Task to complete:
Take the lines from the one with "padding-left: 16px ->" through the end of the material below and repeat them exactly, dropping every picture.

Records supplied:
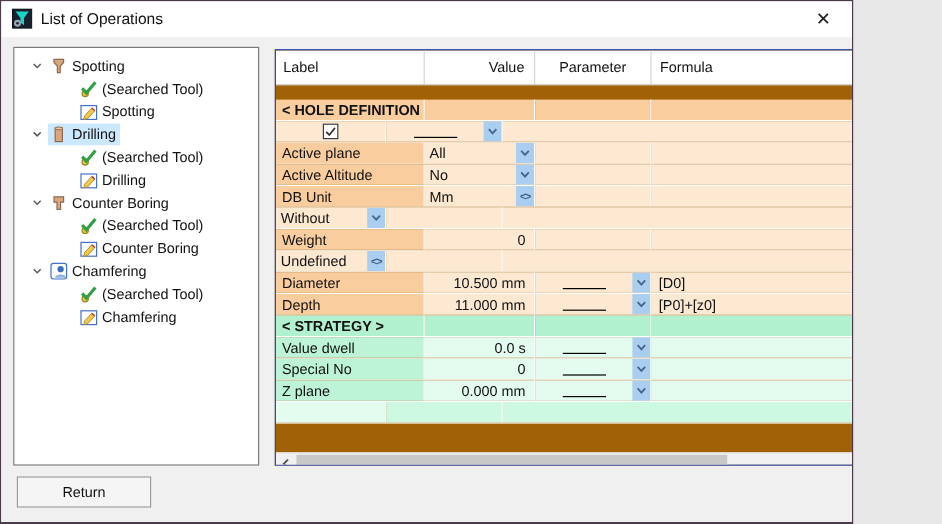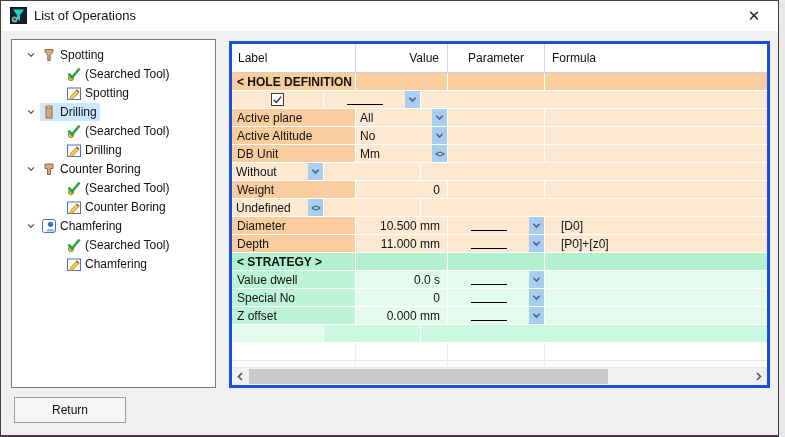"List of Operations" .window { width: 779px -> 711px }
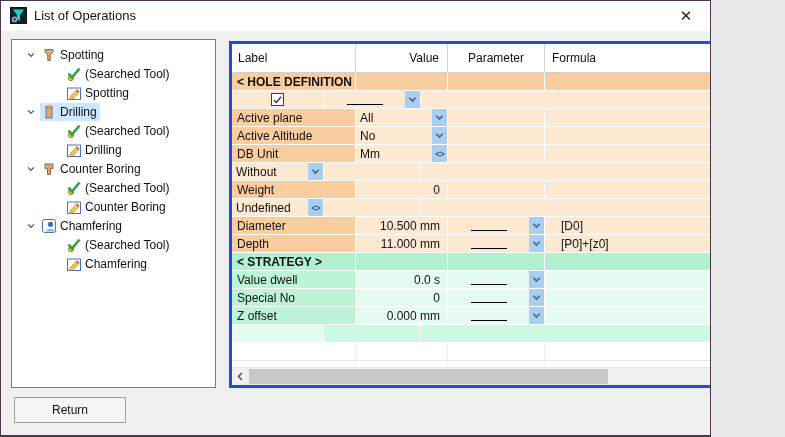"Label" .table-panel { border: 3px solid #1d4ed8 -> 1px solid #1d4ed8; gap: none -> 12px }
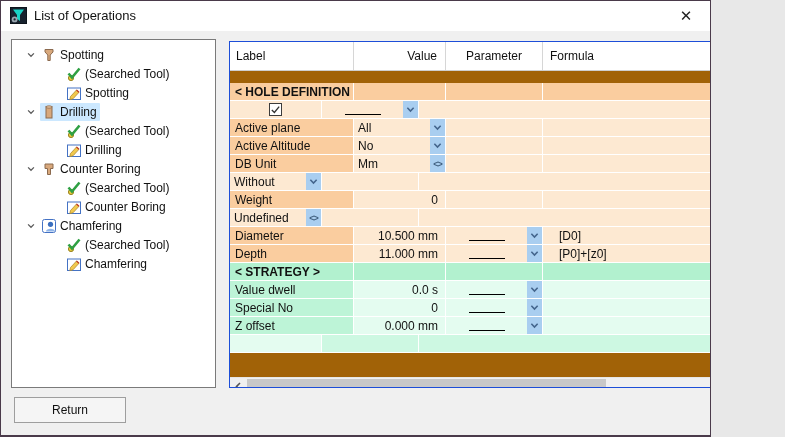"[D0]" .tcell.fml { padding-left: 16px -> 6px }
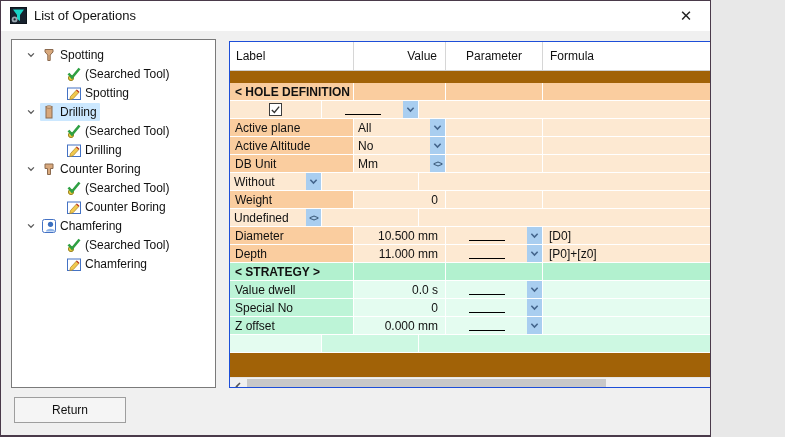"Z offset" div.tcell { text: offset -> plane }
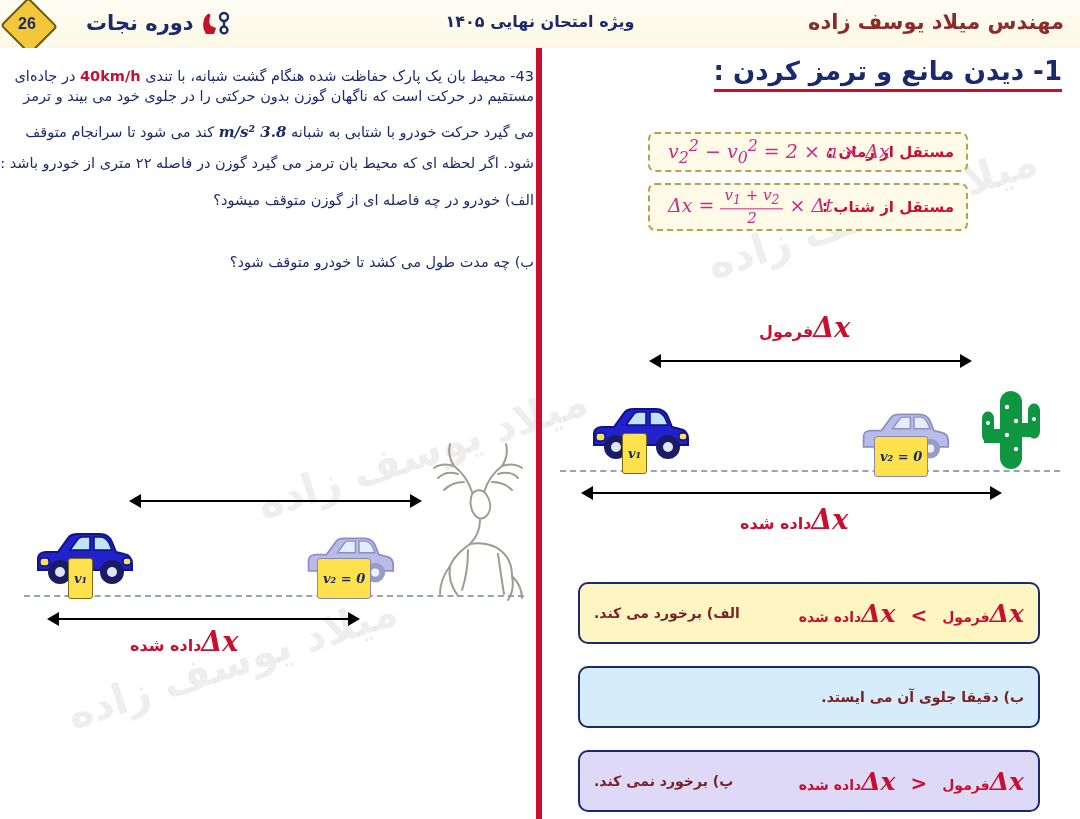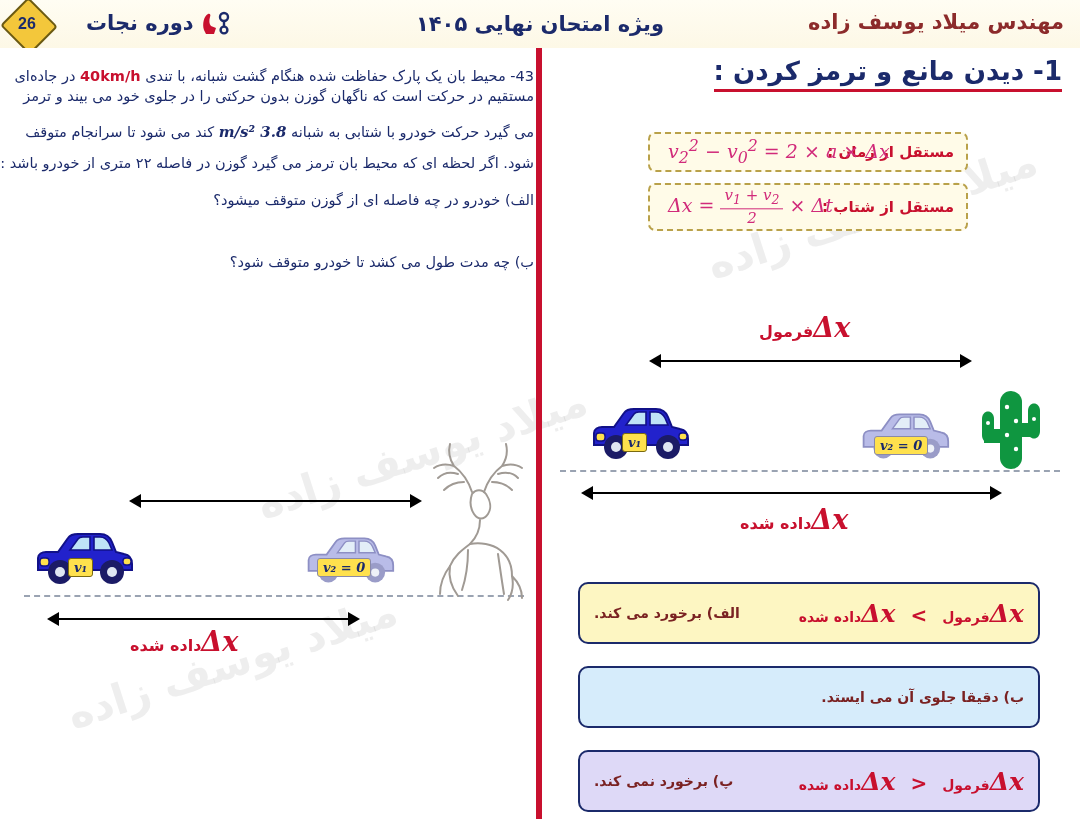"ویژه امتحان نهایی ۱۴۰۵" #hdr-center { font-size: 21px -> 16px }
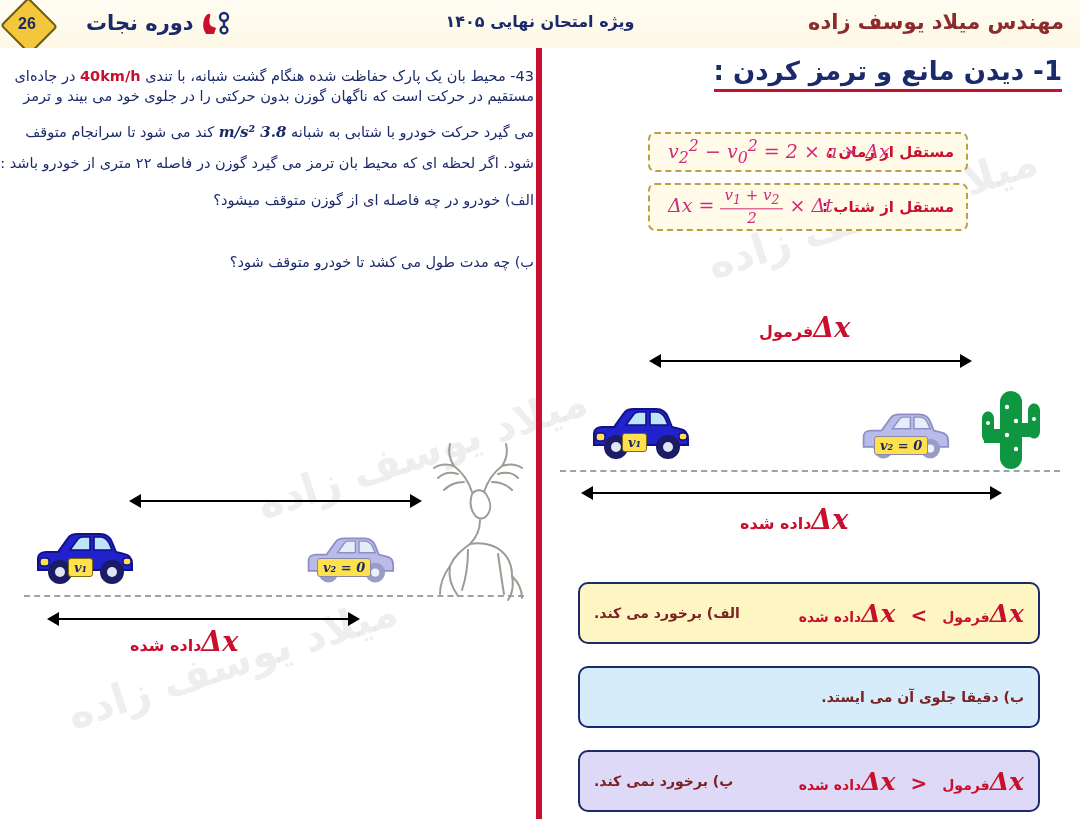"v₁" .vlabel { padding: 1px 5px -> 12px 5px }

Exercise answer:
"[D0]" .tcell.fml { padding-left: 16px -> 6px }
"Z offset" div.tcell { text: offset -> plane }
"ویژه امتحان نهایی ۱۴۰۵" #hdr-center { font-size: 21px -> 16px }
"v₁" .vlabel { padding: 1px 5px -> 12px 5px }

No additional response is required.